From 1971 through 1973, Chriske attended the Mountain View School. Chriske
alleges that Mountain View rewarded good behavior by giving cigarettes to the residents at
the school. From 1973 to 1975, Chriske received periodic visits from State workers for
aftercare after her release from Mountain View School. Chriske claims that the State
aftercare workers allowed her to purchase cigarettes and occasionally supplied her with
cigarettes. She alleges that the actions of the State workers caused her to become addicted to
cigarettes which led to her developing “various tobacco-related diseases.”
Over the next few decades, Chriske smoked from one to four packs of cigarettes a
day. During this time, she suffered lung problems, including a chronic cough, wheezing, and
asthma. In October 1991, a St. Peter’s Hospital emergency room physician diagnosed
Chriske with “small airway obstruction” because her lung function was at 72% of expected.
The physician recommended Chriske stop smoking and enrolled her in a smoking cessation
program. This program required testing that showed Chriske suffered from shortness of
breath and low blood oxygen saturation. As part of the program, Chriske filled out a
questionnaire in which she stated that she “continued smoking despite knowledge of having
persistent or recurrent physical problems that [were] caused or exacerbated by the use of the
substance.” A respiratory therapist also told Chriske that she should quit smoking to help
alleviate her lung problems.
Although Chriske’s training as an addiction counselor included information about
tobacco addiction and she testified she knew about the link between smoking and lung
disease as early as the 1980s, she continued to smoke cigarettes throughout the 1990s.
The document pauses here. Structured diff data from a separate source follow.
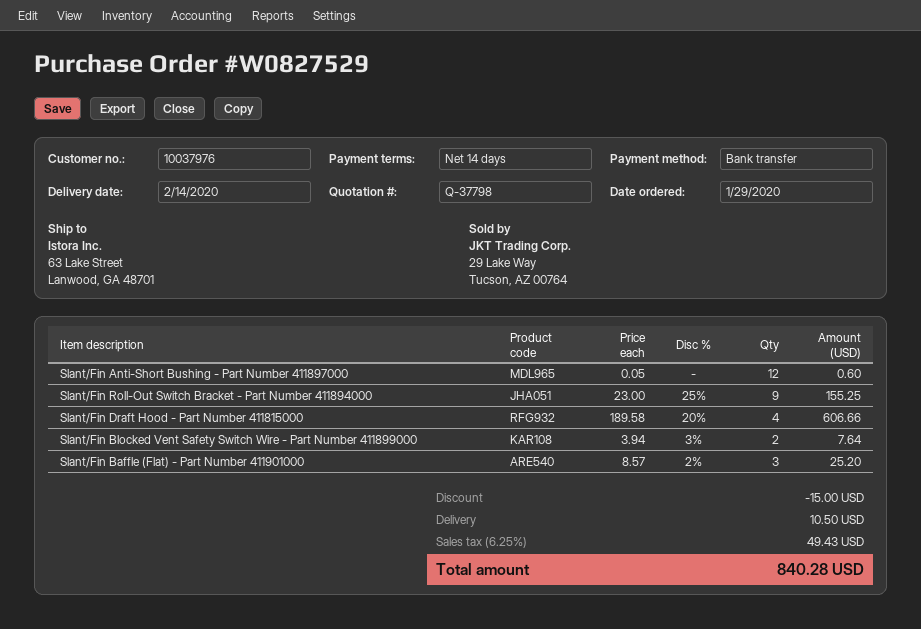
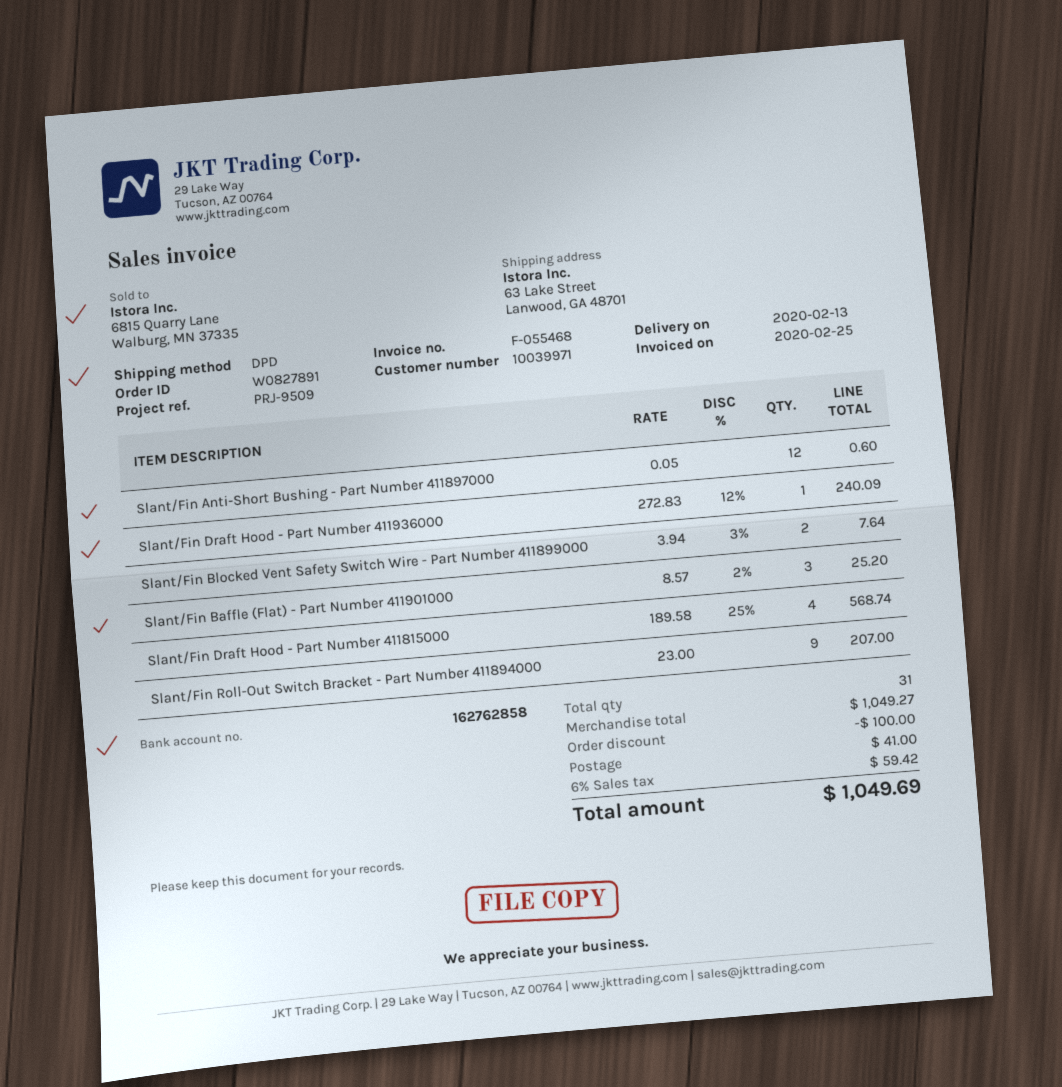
order number: W0827529 -> W0827891
delivery date: 2020-02-14 -> 2020-02-13
customer number: 10037976 -> 10039971
Slant/Fin Roll-Out Switch Bracket - Part Number 411894000: 9 x 23.00 - 25% = 155.25 -> 9 x 23.00 = 207.00
Slant/Fin Draft Hood - Part Number 411815000: 4 x 189.58 - 20% = 606.66 -> 4 x 189.58 - 25% = 568.74
Slant/Fin Draft Hood - Part Number 411936000: none -> 1 x 272.83 - 12% = 240.09
discount: 15.00 -> 100.00
shipping: 10.50 -> 41.00
tax: 6.25% = 49.43 -> 6% = 59.42
total: 840.28 -> 1049.69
During this time, her decreasing lung function began to affect her sleep. She stopped playing
golf because it was too strenuous and walking or climbing a flight of stairs became a
challenge for her. Chriske’s long-time roommate, Sanna Yost, noticed a distinct wheeze in
Chriske’s breathing and a decline in her energy levels. Yost testified that she and Chriske
discussed quitting smoking as a solution to her lung problems. Yost also testified that there
is “no question” in her mind that Chriske knew about the potential adverse effect of smoking,
including lung disease, for many years.
From the mid- to late-1990s, Chriske regularly discussed her lung problems with Dr.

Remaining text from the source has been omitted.